Moscatel de Setúbal is a Portuguese muscatel produced around the Setúbal Municipality on the Península de Setúbal. The region is known primarily for its fortified Muscat wines known as Moscatel de Setúbal. The style was believed to have been invented by José Maria da Fonseca, the founder of José Maria da Fonseca, the oldest industrial-scale table wine producer in Portugal dating back to 1834. J.M. Fonseca company still holds a quasi-monopoly control over the production of Moscatel de Setúbal today.

==Wine styles==
Similar to Port, Moscatel de Setúbal wines are wood aged until they are bottled.
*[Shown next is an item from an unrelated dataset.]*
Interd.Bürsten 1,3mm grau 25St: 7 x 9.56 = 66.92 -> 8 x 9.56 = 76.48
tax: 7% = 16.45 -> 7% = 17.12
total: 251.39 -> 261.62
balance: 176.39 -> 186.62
They can be made from grapes of a single vintage or in a "non-vintage" style as a blend of several vintages. The wines tend to be at their freshest and more fruity styles at up to around 5–6 years of age, where they have pronounced apricot notes. As they age, the wines get darker with more raisin, caramel and nutty aromas and flavors.

==Grapes==
The DOC regulations for Moscatel de Setúbal specify that the wines are to be composed primarily of Muscat of Alexandria or Moscatel Roxo. The blend can include up to 30% of Arinto, Boais, Diagalves, Fernao Pires, Malvasia, Olho de Lebre, Rabo de Ovelha, Roupeiro, Talia, Tamarez and Vital.